**Work to be completed**
Take the entries below and reproduce exactly the portion that begins at the line containing "left: 930px ->" and ends at the line containing "was disabled on", keeping both ends, dropping pictures, and adding nothing else.

Items listed in a dataset:
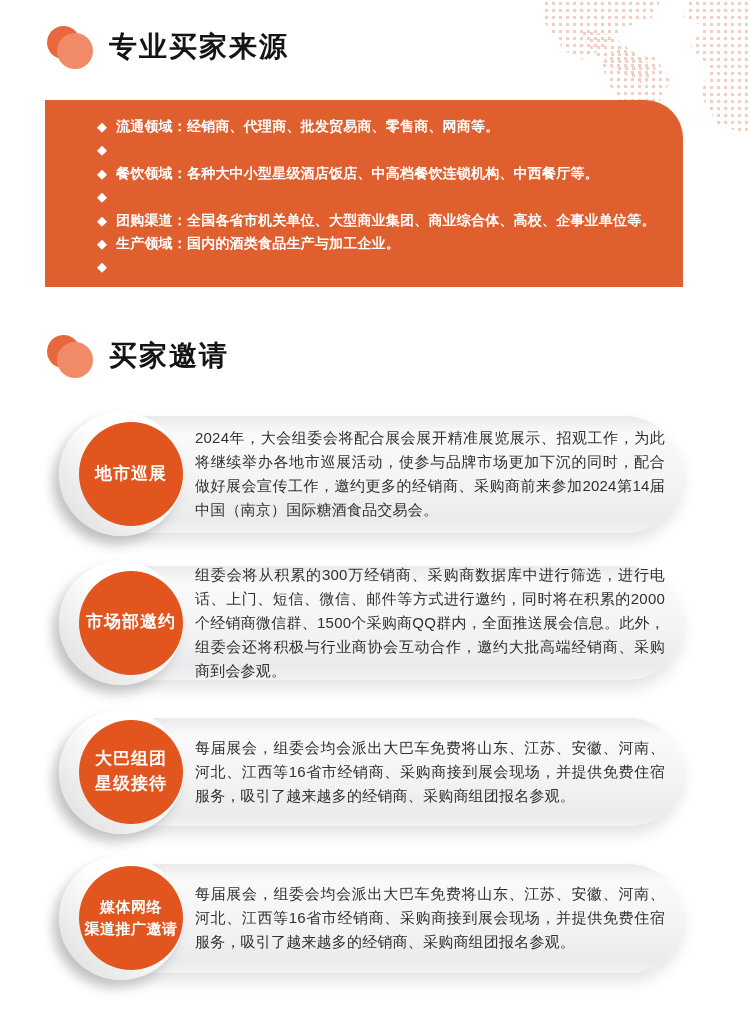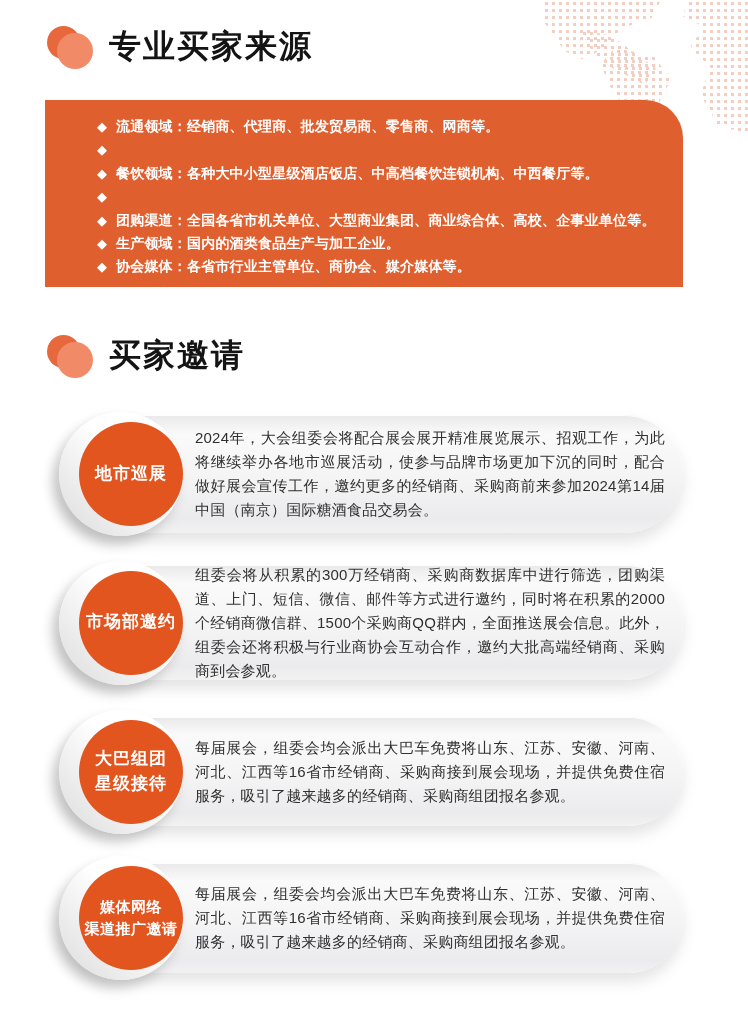"专业买家来源" .section-title { font-size: 32px -> 28px }
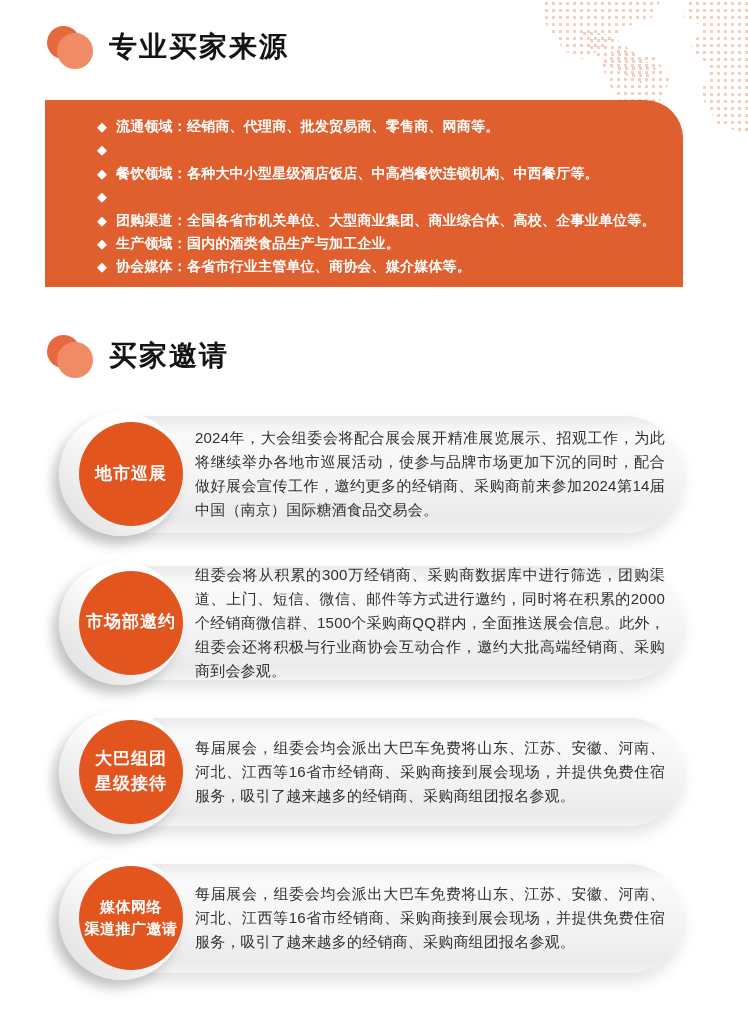"协会媒体：各省市行业主管单位、商协会、媒介媒体等。" span.src-text { html: <span>协会媒体：各省市行业主管单位、商协会、媒介媒体等。</span> -> none }
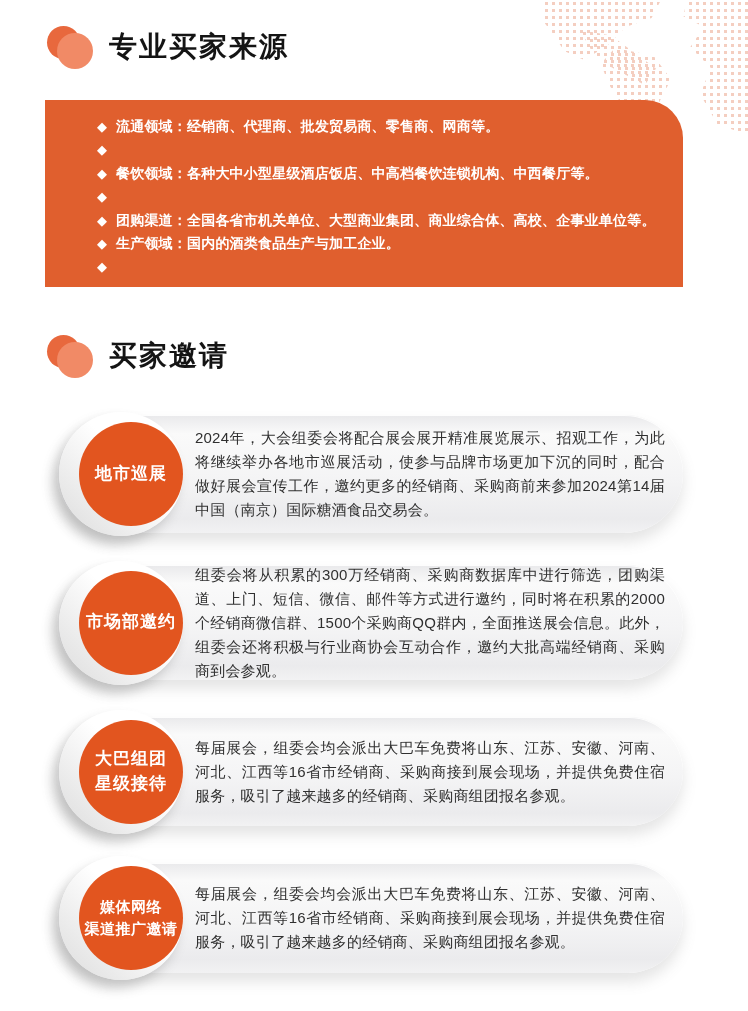"组委会将从积累的300万经销商、采购商数据库中进行筛选，团购渠道、上门、短信、微" p.card-text { text: 团购渠道 -> 进行电话 }
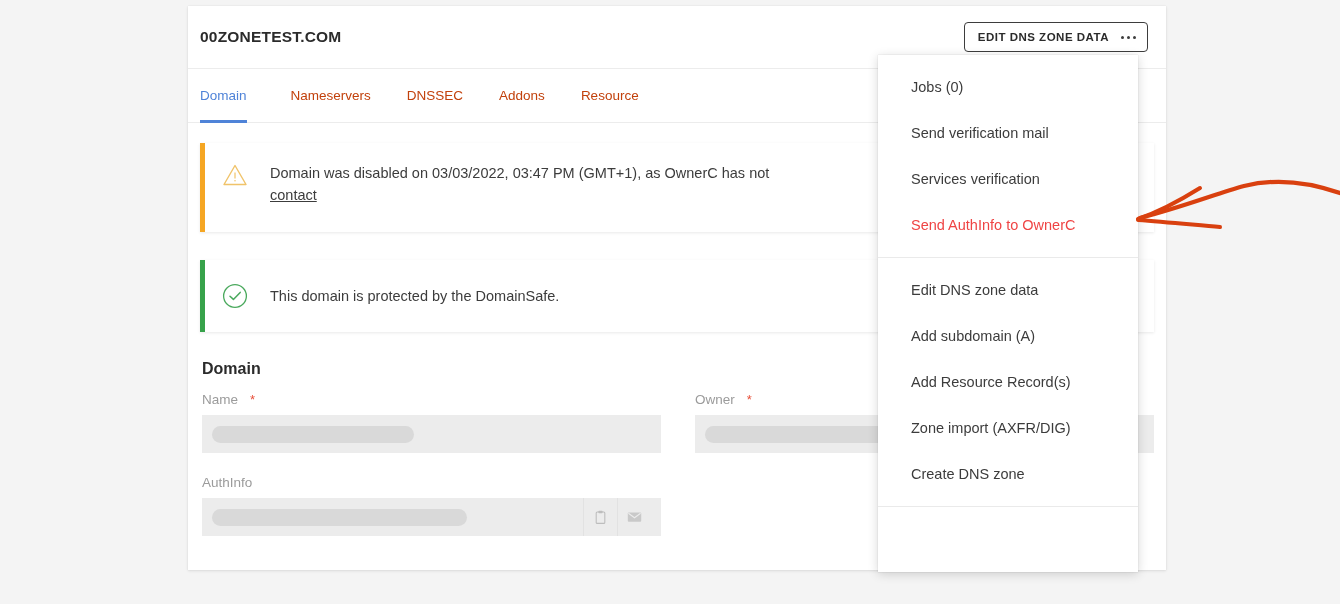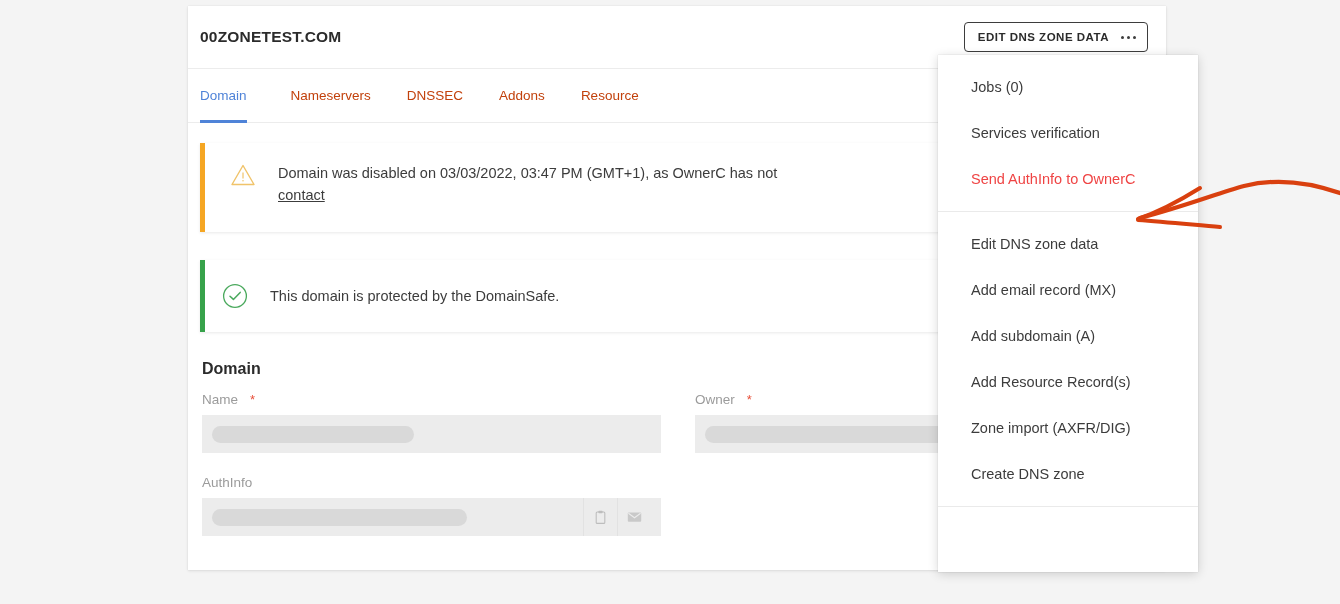"Jobs (0)" .dropdown { left: 930px -> 870px }
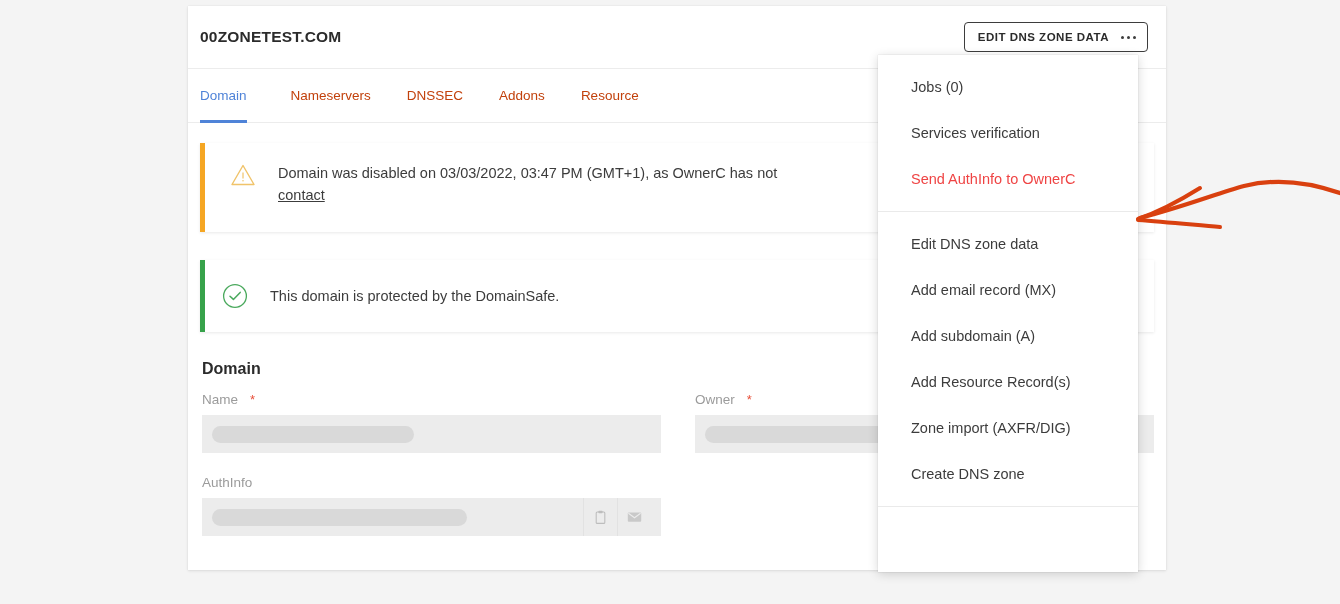"Send verification mail" div.menu-item { html: none -> <div> <span>Send verification mail</span> </div> }
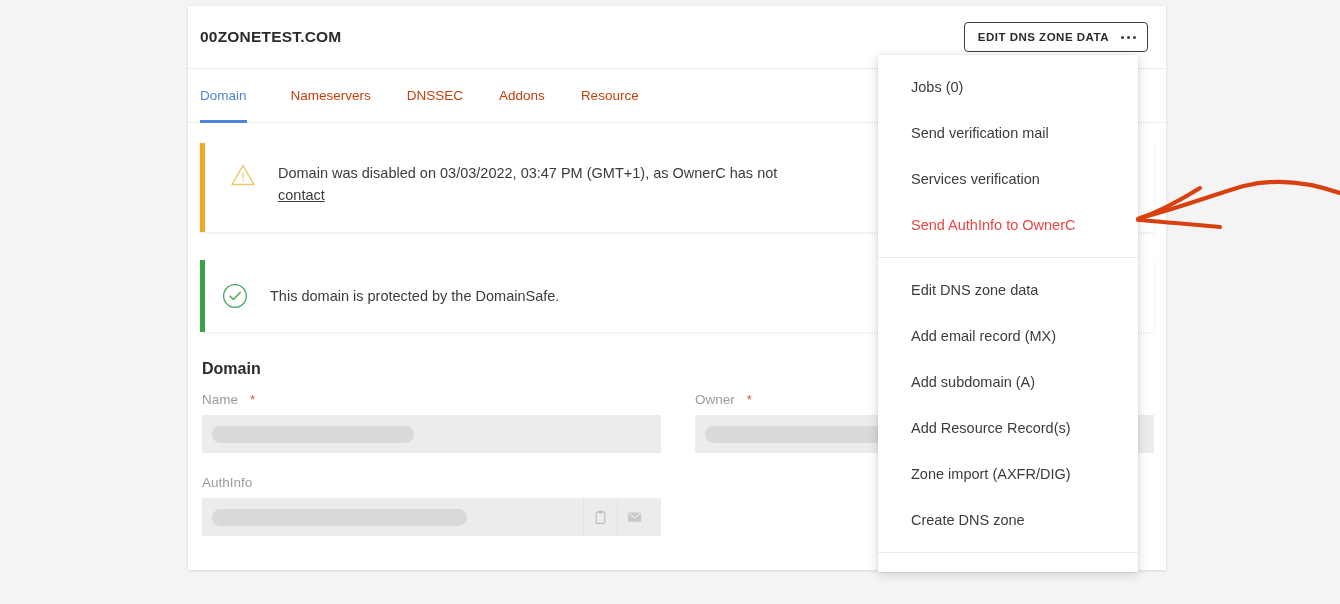"Domain was disabled on 03/03/2022," .alert { padding: 18px 16px 18px 8px -> 18px 16px 18px 0 }
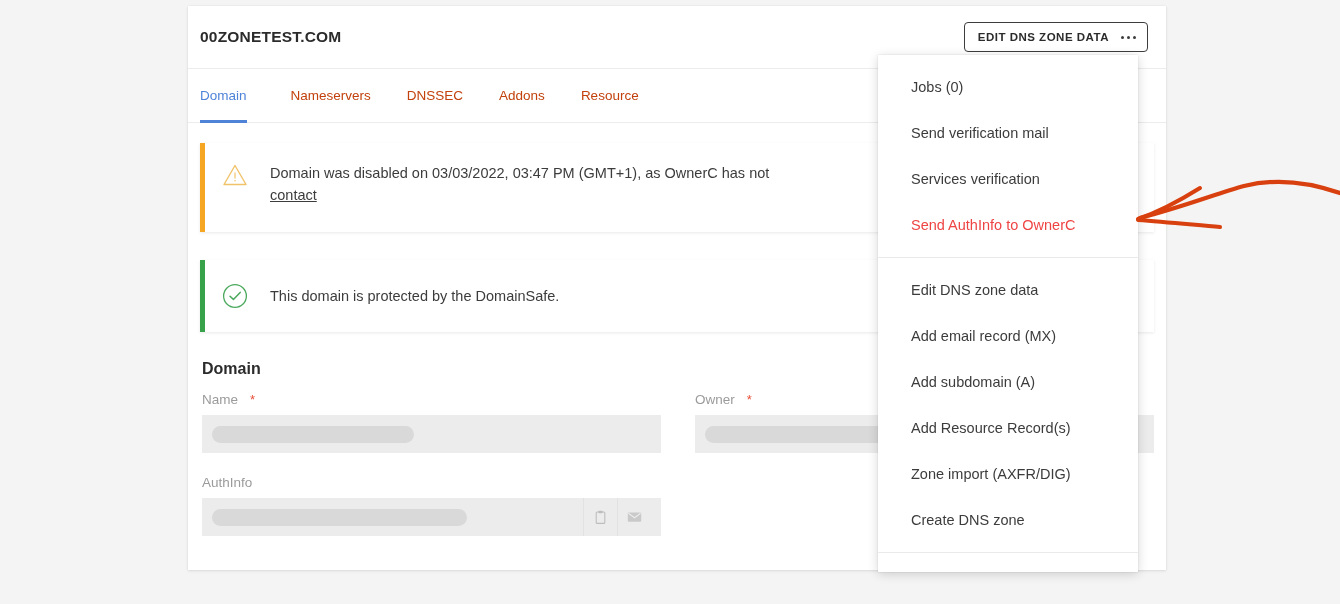"Add email record (MX)" div.menu-item { html: <div> <span>Add email record (MX)</span> </div> -> none }
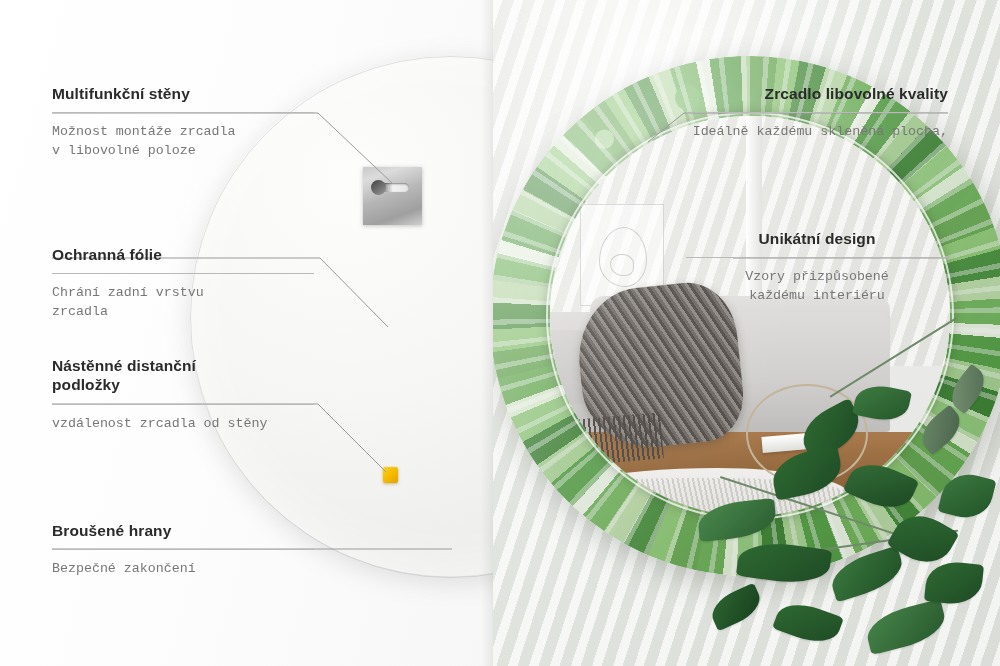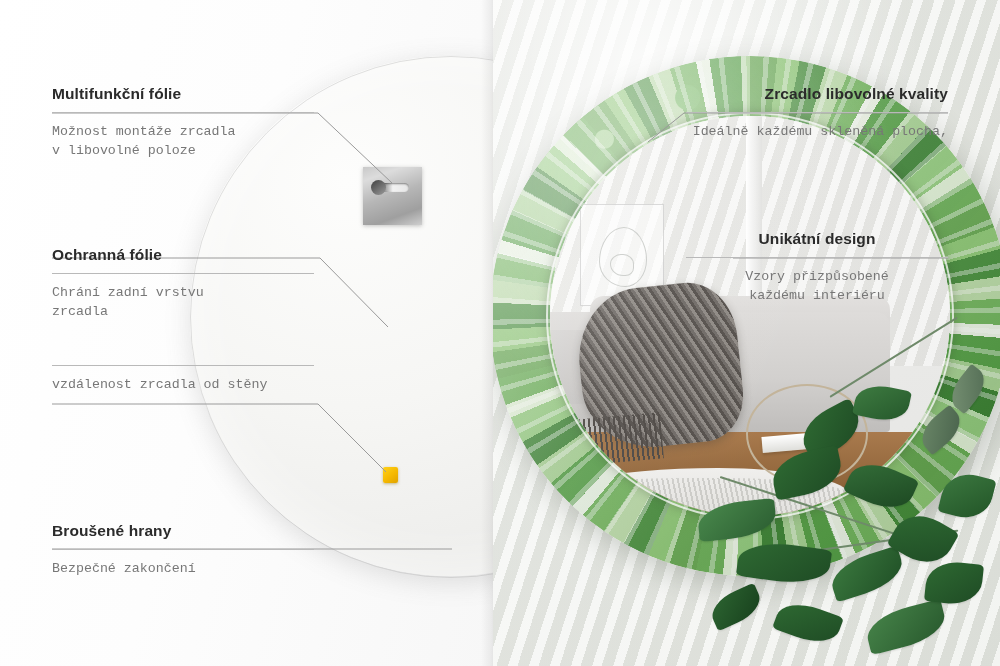"Multifunkční fólie" div.co-title { text: fólie -> stěny }
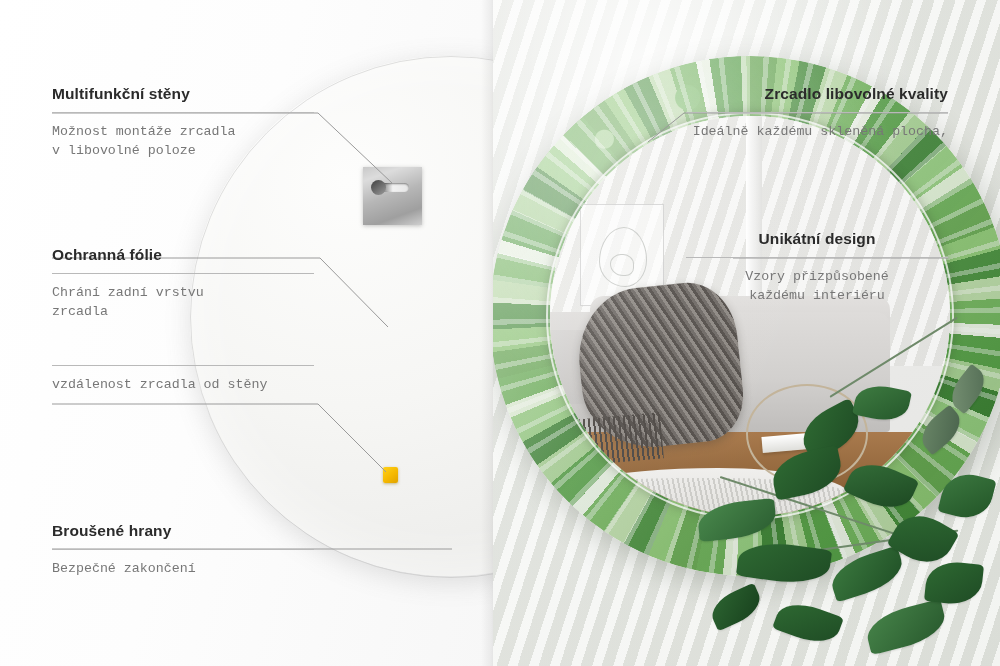"Nástěnné distanční" div.co-title { html: none -> <div> <div>Nástěnné distanční</div> <div>podložky</div> </div> }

**Result below**
"Jobs (0)" .dropdown { left: 930px -> 870px }
"Send verification mail" div.menu-item { html: none -> <div> <span>Send verification mail</span> </div> }
"Domain was disabled on 03/03/2022," .alert { padding: 18px 16px 18px 8px -> 18px 16px 18px 0 }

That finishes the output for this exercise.